**Sujet principal** : Rejet d'une requête pour irrecevabilité manifeste dans un litige relatif à des indus d'aides sociales.
**Juridiction** : Tribunal Administratif de Lyon (statuant par ordonnance d'une magistrate désignée).
**Solution retenue** : La requête est rejetée car elle ne contenait ni conclusions précises ni moyens, et n'a pas été régularisée malgré une mise en demeure du tribunal.
**Textes appliqués** : Articles R. 222-1 (4°) et R. 772-6 du code de justice administrative, relatifs au rejet des requêtes manifestement irrecevables et à la procédure de régularisation préalable dans le contentieux social.
Texte intégral
Vu la procédure suivante :
Par une requête enregistrée le 25 novembre 2025, Mme A... B... a saisi le tribunal d’un litige l’opposant à la caisse d’allocations familiales du Rhône concernant des indus d’aides ou prestations sociales.
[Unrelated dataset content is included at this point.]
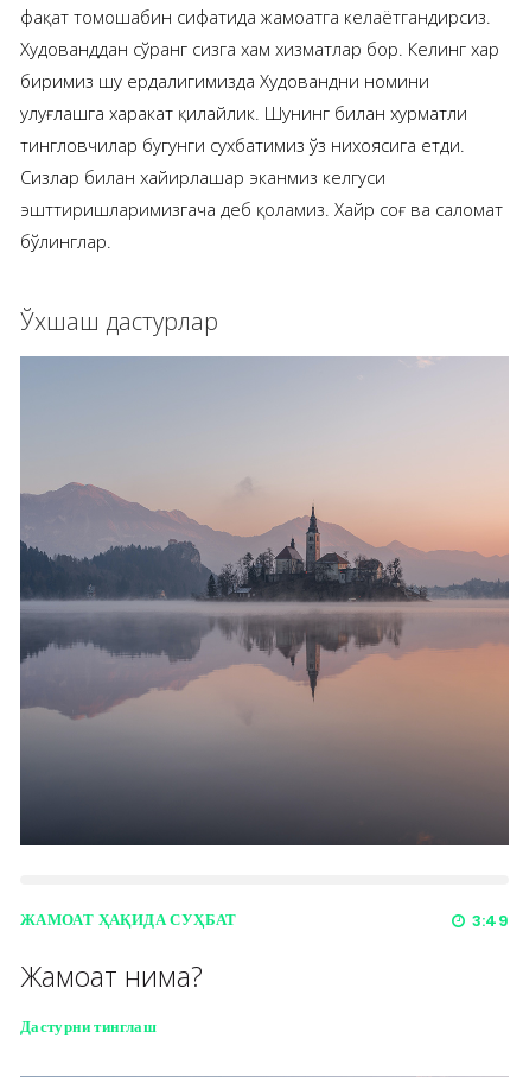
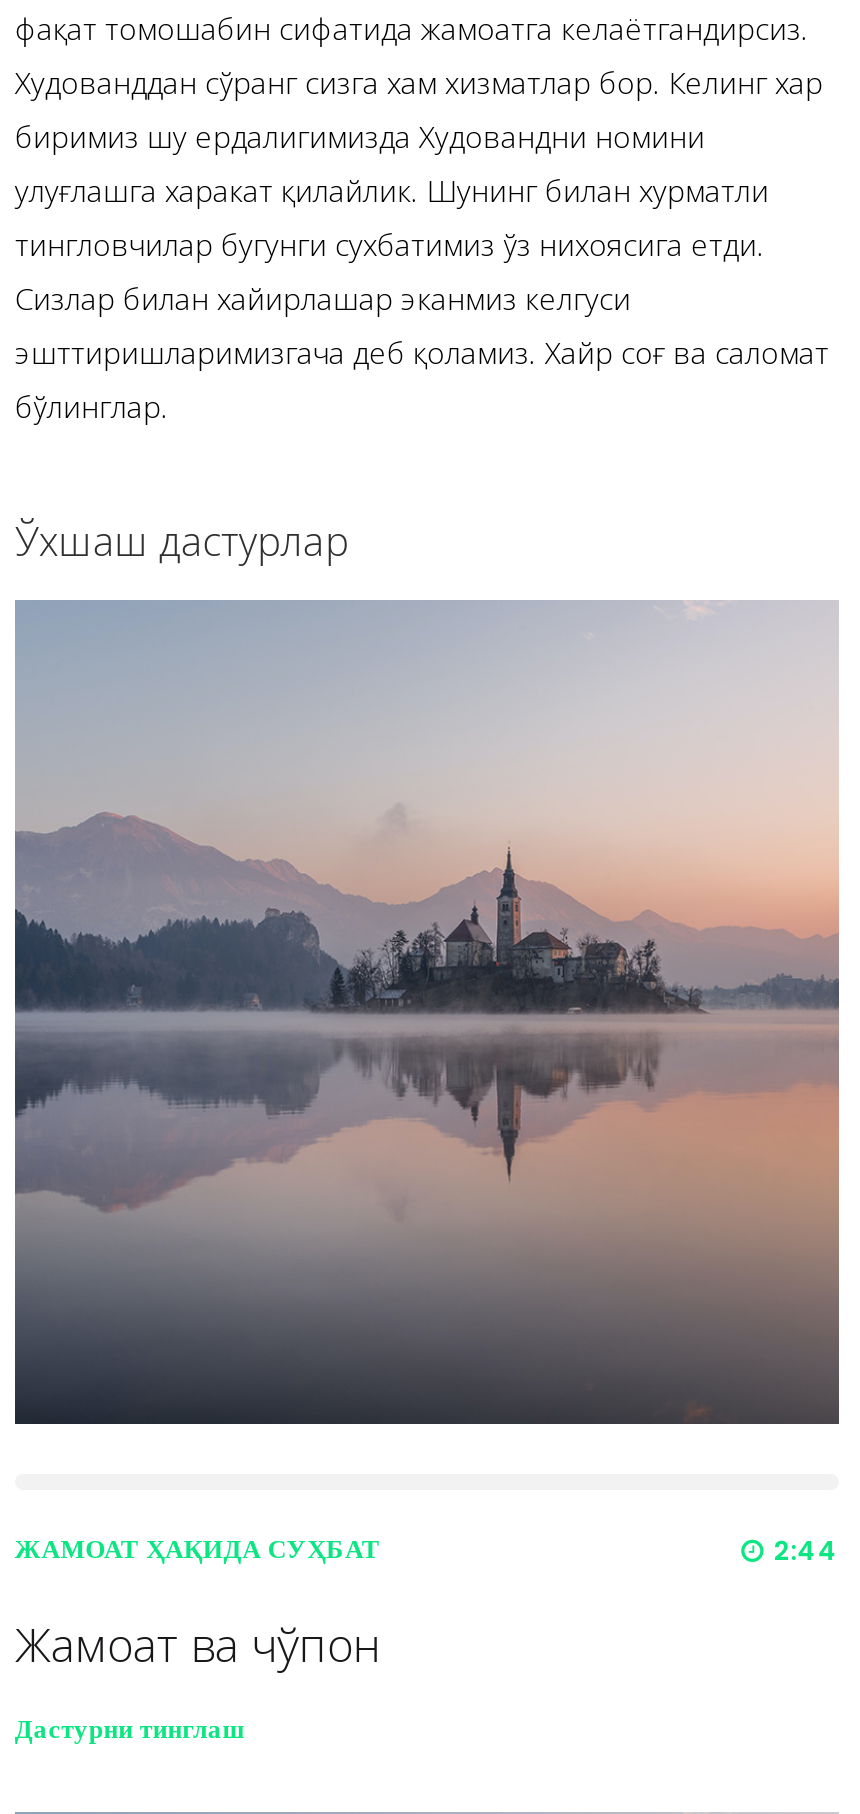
[471,910,509,932] 3:49 -> [774,1532,839,1570] 2:44
[20,957,203,995] Жамоат нима? -> [15,1612,381,1676] Жамоат ва чўпон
La présidente du tribunal a désigné Mme Fullana Thevenet, première conseillère, pour statuer par ordonnance au titre de l’article R. 222-1 du code de justice administrative, sur les litiges relatifs aux prestations, allocations ou droits attribués au titre de l'aide ou de l'action sociale, du logement ou en faveur des travailleurs privés d’emploi, mentionnés à l’article R. 772-5 du même code.
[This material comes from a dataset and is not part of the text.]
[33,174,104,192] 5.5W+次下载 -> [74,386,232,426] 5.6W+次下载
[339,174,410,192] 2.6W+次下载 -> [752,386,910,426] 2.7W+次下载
Vu les autres pièces du dossier.
Vu le code de justice administrative.
Considérant ce qui suit :
Aux termes de l'article R. 222-1 du code de justice administrative : « (…) les magistrats ayant une ancienneté minimale de deux ans ou ayant atteint au moins le grade de premier conseiller désignés à cet effet par le président de leur juridiction peuvent, par ordonnance : / (…) 4° Rejeter les requêtes manifestement irrecevables, lorsque la juridiction n'est pas tenue d'inviter leur auteur à les régulariser ou qu'elles n'ont pas été régularisées à l'expiration du délai imparti par une demande en ce sens ; (…) ». Aux termes de l’article R. 411-1 du même code : « La juridiction est saisie par requête. La requête indique les nom et domicile des parties. Elle contient l'exposé des faits et moyens, ainsi que l'énoncé des conclusions soumises au juge. (…) ».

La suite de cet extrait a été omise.